Ых, пых, ых, пых — спустился по лестнице. Между двумя зданиями расстояние порядочное. Снова он вошел через дверь, в которую входили и выходили множество людей. У кого в руках бумага, у кого пузырек, кто ребенка несет… Ни у одного не было на спине взрослой дочери, как у него. Он шел, кряхтя и охая, двое-трое из встречных уступили ему дорогу. Одна госпожа, помахав бумажками, что были у нее в руке, закричала:
— Пропустите старичка! Совсем на ногах не держится!
Садуллах медленным шагом прошел через застекленную дверь.
Оказался в коридоре, переполненном людьми. Скамейки, диваны сплошь заняты больными. Он продвинулся на два-три шага к середине помещения, потом приблизился к стене; присев на корточки, опустил дочку на пол. Через дверь, то и дело открывавшуюся, в помещение врывался ветер. В коридоре дурно пахло.
«Гора над деревней Гёльгели, а у дороги, ведущей на гору, Сладкий источник». — Джемиле вдруг задумалась об этом источнике. Потом о яйле[101]
. На яйле отец разжег костер. Потом от него — одни угольки… А еще там малюсенькое озеро, где плещутся форели… — Эх, выздороветь бы мне да сходить на наши виноградники. — Тут она начала размышлять о своих дочках, которых оставила в деревне на чужих руках. Одной три годика, другой пять. Интересно, заглядывает ли к ним бабушка?! И тут в мозгу снова вспыхнула боль. Казалось, череп вот-вот расколется и все, что внутри него, взлетит на воздух.— Мамочка, мамочка! Черноглазенькие мои девочки, — вырвалось у нее. Обеих дочурок она любила одинаково — и малютку, и ту, что постарше. — Вот умру и останетесь вы, мои черноглазые дитятки, на чужих людей!..
Садуллах присел на корточки у стены и дочку осторожно пристроил поудобнее. Джемиле не смогла удержаться полулежа, оперлась руками об пол, села и тут же свалилась на бок. «Ах, хоть бы мне выздороветь. Пусть снова заболеет свекровь», — пронеслось у нее в голове.
Садуллах пробормотал:
— На тебе, будто среди моря очутились и плавать не умеем. Ну к кому мне пойти сейчас, спросить, что же дальше. — Он поискал глазами какого-нибудь мужчину. — Ты посиди здесь, Джемиле! — Отошел шага на три. — Послушай-ка, эфенди, — обратился он к молодому человеку в очках с приветливым лицом.
Юноша склонился к Садуллаху:
— Ты что-то хочешь спросить, отец? — И, взяв его под руку, отвел в сторонку.
Вокруг стоял оглушающий шум, слова юноши до него не доходили.
— Вот она, моя Джемиле, очень хворая, и все жалуется: «Голова болит, просто разрывается». Знаешь, мы добрались сюда аж из деревни, что в Невшехире. Надо показать ее доктору. Но какому, которому, где он? Наверху один мне сейчас сказал: займи очередь. Сколько стоит очередь? Где ее купишь?

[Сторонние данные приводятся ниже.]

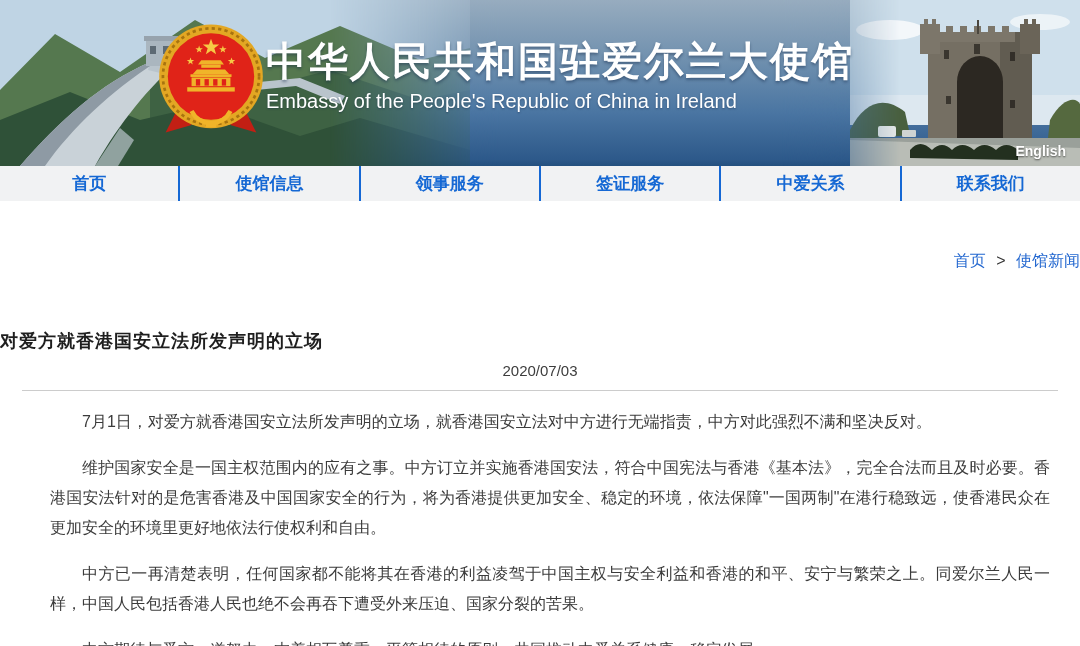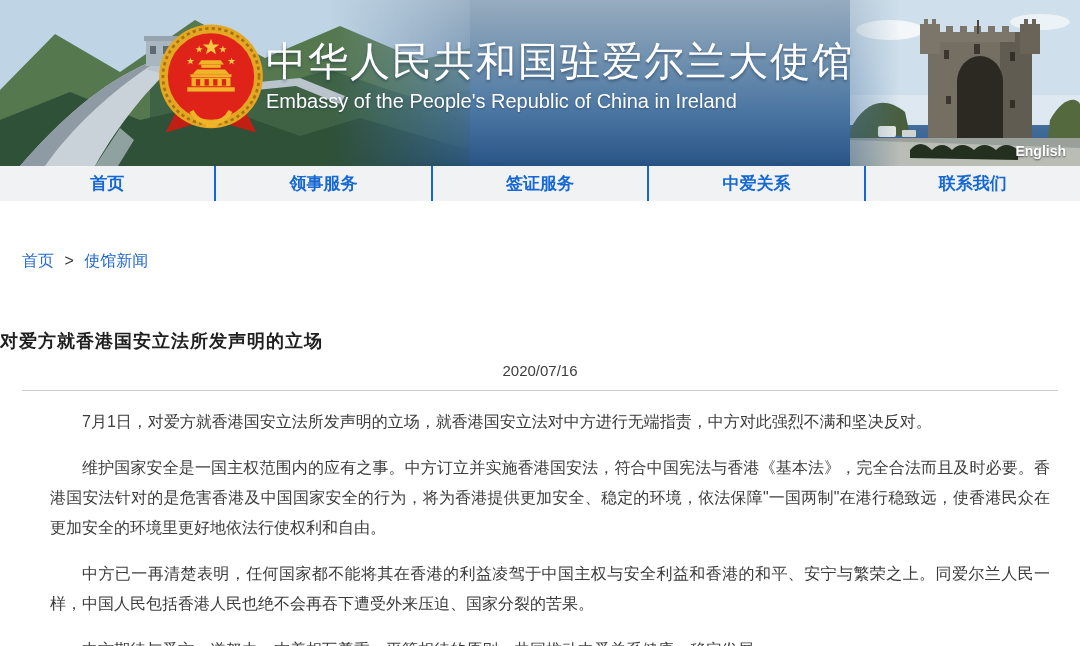--- a/index.html
+++ b/index.html
@@ -22,7 +22,7 @@
     mask-image:linear-gradient(270deg,transparent,#000 85%); }
   .emblem { position:absolute; left:157px; top:20px; width:108px; height:128px; }
   .banner-titles { position:absolute; left:266px; top:36px; color:#fff; }
-  .title-cn { font-size:40px; font-weight:normal; letter-spacing:2px; line-height:50px;
+  .title-cn { font-size:40px; font-weight:bold; letter-spacing:2px; line-height:50px;
     text-shadow:0 2px 3px rgba(20,40,70,.45); white-space:nowrap; }
   .title-en { font-size:20px; line-height:26px; margin-top:2px;
     text-shadow:0 1px 2px rgba(20,40,70,.45); white-space:nowrap; }

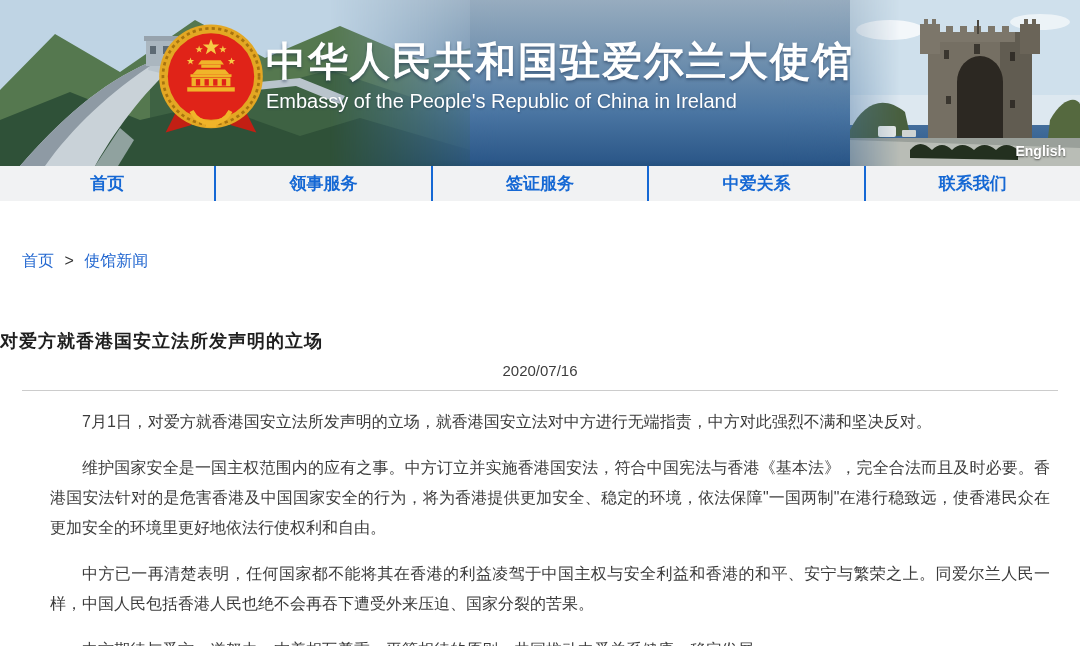--- a/index.html
+++ b/index.html
@@ -158,6 +158,7 @@
 
 <div class="nav">
   <div class="nav-item">首页</div>
+  <div class="nav-item">使馆信息</div>
   <div class="nav-item">领事服务</div>
   <div class="nav-item">签证服务</div>
   <div class="nav-item">中爱关系</div>

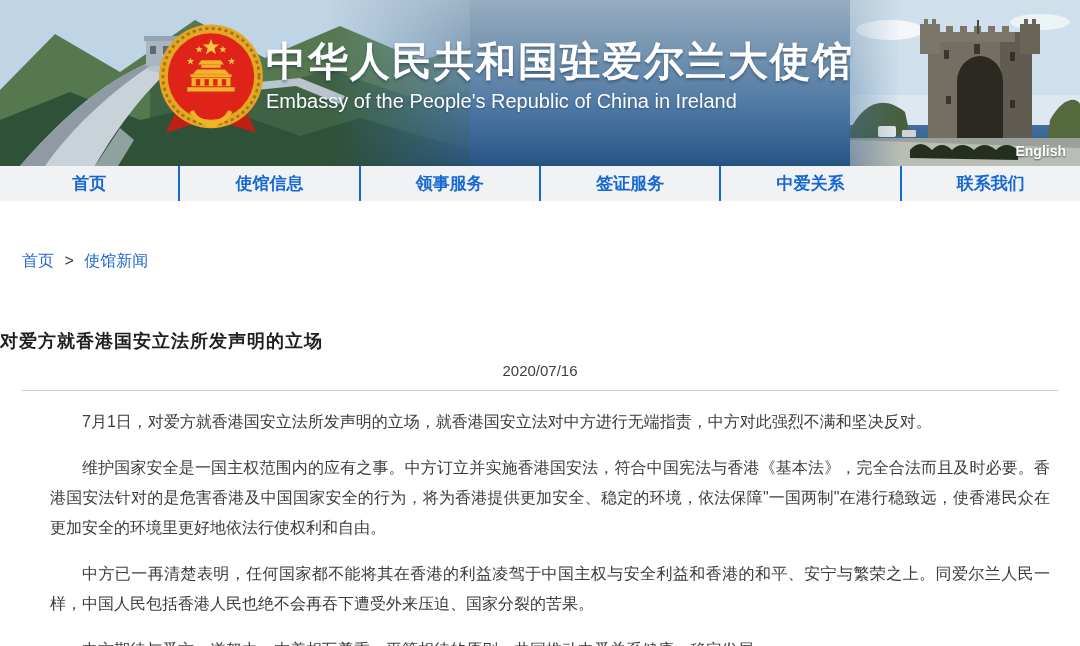--- a/index.html
+++ b/index.html
@@ -36,7 +36,7 @@
   .nav-item + .nav-item { border-left:2px solid #1568d4; }
 
   
-  .breadcrumb { margin:50px 0 0 22px; font-size:16px; color:#333; }
+  .breadcrumb { margin:50px 0 0 22px; font-size:16px; color:#333;text-align:right; }
   .breadcrumb a { color:#2468d0; text-decoration:none; cursor:pointer; }
   .crumb-sep { margin:0 6px; color:#333; }
 

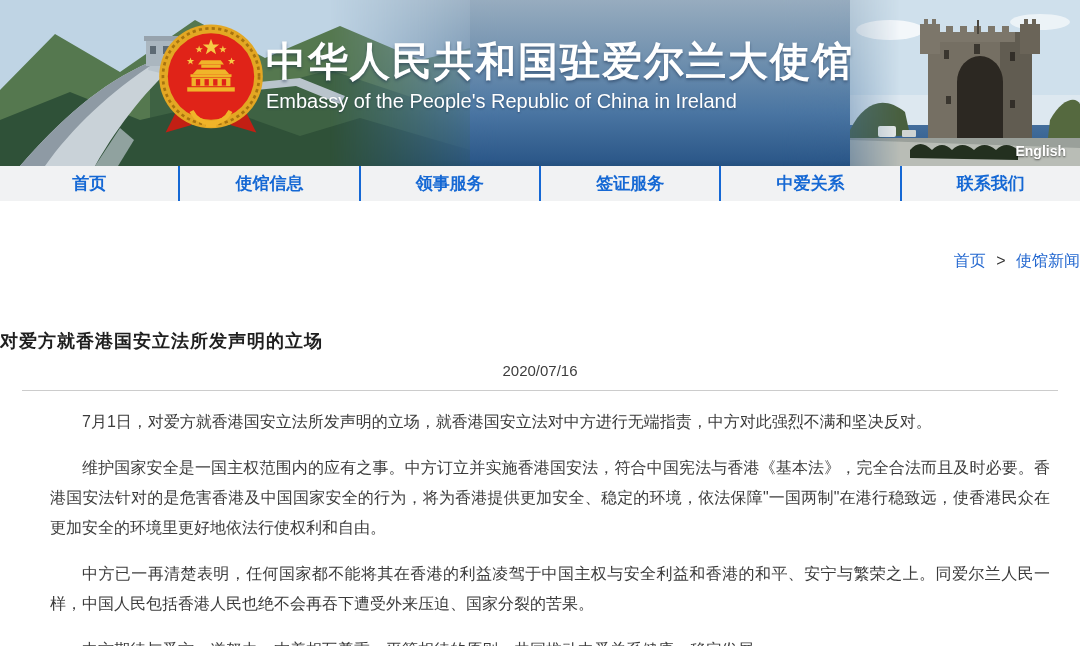--- a/index.html
+++ b/index.html
@@ -172,7 +172,7 @@
 </div>
 
 <h1 class="article-title">对爱方就香港国安立法所发声明的立场</h1>
-<div class="article-date">2020/07/16</div>
+<div class="article-date">2020/07/03</div>
 <hr class="rule">
 
 <div class="article-body">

— Валлахи, я здесь впервые, но минутку, давайте-ка спросим… — Юноша вошел в кабинет, через открывшуюся дверь виднелись высокие пишущие машинки, за ними — девицы простоволосые, в коротких юбках, с крашеными губами и подведенными глазами.
— Извините. Здесь вот один крестьянин с дочерью, ему надо занять очередь, чтобы показать дочь доктору, скажите, куда обратиться.
Одна из девиц улыбнулась:
— В окно справок.
Из окна справок выглядывал черноусый мужчина.
Садуллах и юноша рассказали черноусому, что им нужно. Юноша говорил очень уверенным, твердым голосом.
«Какой молодец этот парень!» — восхищался Садуллах. Вместе они зашли в два-три кабинета. Получив в одном из них чистую карточку, вернулись к Джемиле.
— Ой, спасибо, эфенди, твоя доброта стоит целого окка[102]
золота! Пошли Аллах твоим отцу и матери самых больших радостей, сынок.Молодой человек смущенно промолвил:
— Помилуй, папаша, не надо, не стоит. — Отошел и занял свою очередь.
Садуллах присел возле Джемиле.
— Доченька, Джемиле, тут придется долго ждать, — сказал он ей. Замешательство его прошло. «Надо же, мы тут все равно что скотина бессловесная, черт побери, — подумал он. — Высоченные, что твои горы, дома смотрят на тебя, а ты смотри на них, и ничем ты не отличаешься от скотины, Садуллах».
— Ох, голова болит, отец, мочи нет! — стонала Джемиле.